Running through the woods in the dark, panicked, bloodied and carrying a baseball bat, surviving counsellor Sam calls his best friend Chuck; a horror movie fan who works at the Rings of Saturn comic and memorabilia store, he knows she will be able to calm him down and give him perspective and insight into the situation.

The thing is, despite Chuck’s earnest determination to be a supportive friend to Sam, to talk him through what is happening, as he recounts the events of the evenings and she asks for clarification on certain points which remain fuzzy, one question keeps cropping up: “Have you considered that you might be the killer?”

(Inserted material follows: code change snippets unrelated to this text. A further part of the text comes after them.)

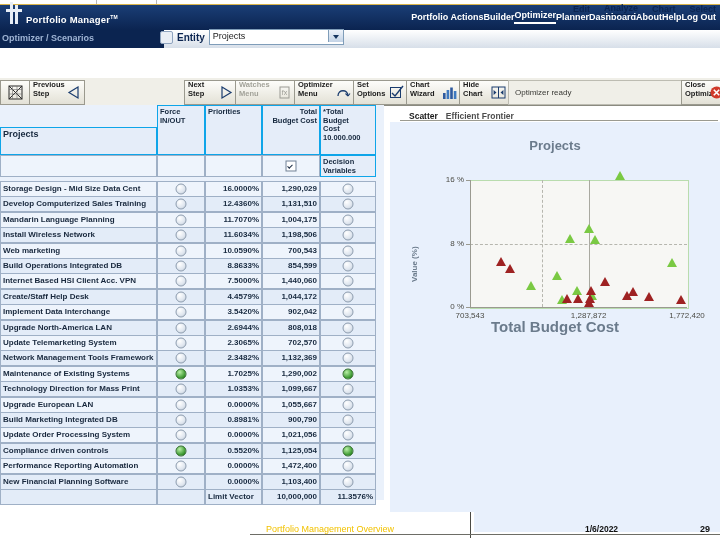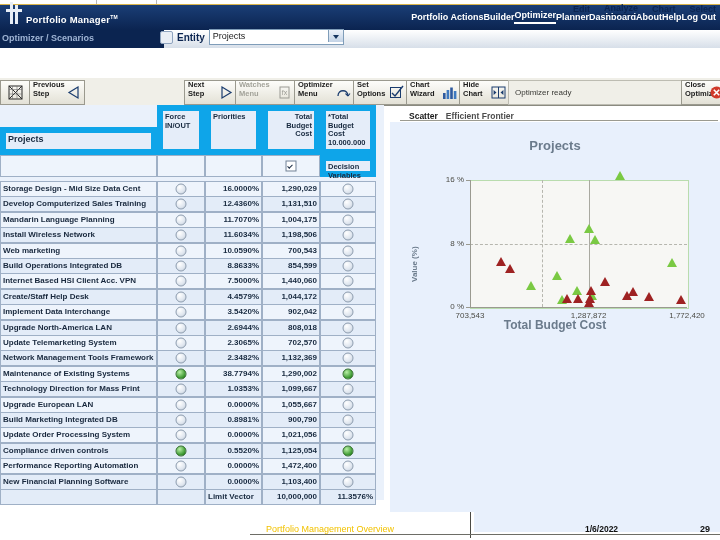--- a/index.html
+++ b/index.html
@@ -67,7 +67,7 @@
 
   
   .gridwrap{position:absolute;left:0;top:105px;width:384px;height:395px;background:#eaf1fb;}
-  .ghdr{position:absolute;box-sizing:border-box;border:6px solid #0ea5e9;background:#e5edf9;font-size:7.5px;font-weight:bold;color:#17293f;line-height:8.5px;padding:2px;}
+  .ghdr{position:absolute;box-sizing:border-box;border:1px solid #0ea5e9;background:#e5edf9;font-size:7.5px;font-weight:bold;color:#17293f;line-height:8.5px;padding:2px;}
   .rowlbl{position:absolute;left:0;box-sizing:border-box;width:157px;height:16px;border:1px solid #9fb0c6;background:#eef4fc;
           font-size:8px;font-weight:bold;color:#18283d;padding-left:2px;line-height:14px;white-space:nowrap;overflow:hidden;}
   .rowlbl.alt{background:#e3ecf8;}

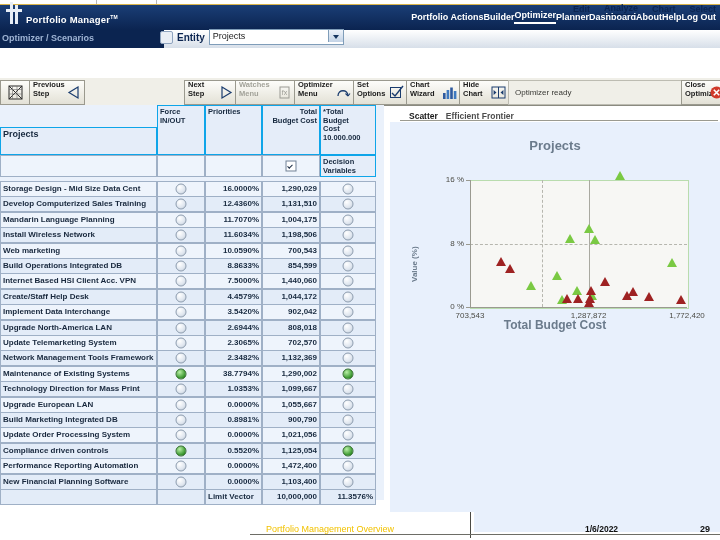--- a/index.html
+++ b/index.html
@@ -94,7 +94,7 @@
   .gl.vs{border-left:1px solid #a9a9a0;height:127px;top:58px;}
   .ytick{position:absolute;font-size:8px;color:#4c4c46;text-align:right;width:34px;}
   .xtick{position:absolute;font-size:8px;color:#4c4c46;text-align:center;width:70px;}
-  .xlabel{position:absolute;width:330px;text-align:center;font-size:12px;font-weight:bold;color:#6b7b8c;}
+  .xlabel{position:absolute;width:330px;text-align:center;font-size:15px;font-weight:bold;color:#6b7b8c;}
   .ylabel{position:absolute;font-size:8px;font-weight:bold;color:#6b7b8c;transform:rotate(-90deg);transform-origin:left top;white-space:nowrap;}
   .pt{position:absolute;width:0;height:0;border-left:5px solid transparent;border-right:5px solid transparent;}
   .pt.g{border-bottom:9px solid #7ac943;}

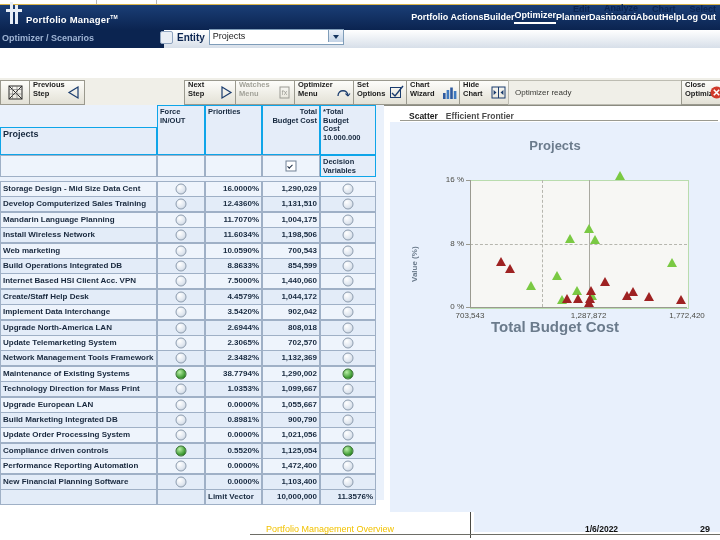--- a/index.html
+++ b/index.html
@@ -395,7 +395,7 @@
       <div class="ccell" style="left:157px;top:260.8px;width:48px;height:16px;">
         <span class="knob on"></span>
       </div>
-      <div class="cnum" style="left:205px;top:260.8px;width:57px;height:16px;line-height:14.4px;">38.7794%</div>
+      <div class="cnum" style="left:205px;top:260.8px;width:57px;height:16px;line-height:14.4px;">1.7025%</div>
       <div class="cnum" style="left:262px;top:260.8px;width:58px;height:16px;line-height:14.4px;">1,290,002</div>
       <div class="ccell" style="left:320px;top:260.8px;width:56px;height:16px;">
         <span class="knob on"></span>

Directed by Brett Simmons from a script he co-wrote with Covis Berzoyne and Thomas P Vitale from a story by Chuck Wendig and Sam Sykes, You Might Be the Killer is an affectionate twist on the horror slasher setup, most specifically Friday the 13th, which never quite becomes subversive or sharp enough to land the necessary killer blow.

Despite being shot and lit with oversaturated colours in close homage to the eighties templates it follows, with grain and dirt added in the flashback “tally” interludes, the premise requires that the film is set in the present day with modern mobile communications as Sam’s interrupted call to Chuck moves from place to place.

The principal selling point of You Might Be the Killer is the two leads on either end of the telephone, Dollhouse’s Fran Kranz and Buffy the Vampire Slayer’s Alyson Hannigan, both hugely enjoyable as Sam and Chuck but neither challenged to offer anything beyond their customary presence, and while it the film is a cut above Scary Move it cannot hope to hold a flickering candle to The Cabin in the Woods.

Fortunately, Simmons does not hang about nor hold back as it jumps from induction day to campfire tales to killing sprees, not necessarily in that order, weaving a tale of the evil spirit of the woods trapped in a tree which is too comfortable sticking to the rules of the genre rather than breaking them.

Closest in spirit and execution to The Final Girls, crucially too little effort is made to develop the supporting cast, the cinematic callbacks their names given more thought than their characters, Freddie and Nancy, Bob and Carol and Ted and Alice; their fates ostensibly sealed before they are introduced as the film coasts along on a single joke, the audience has little reason to care for them.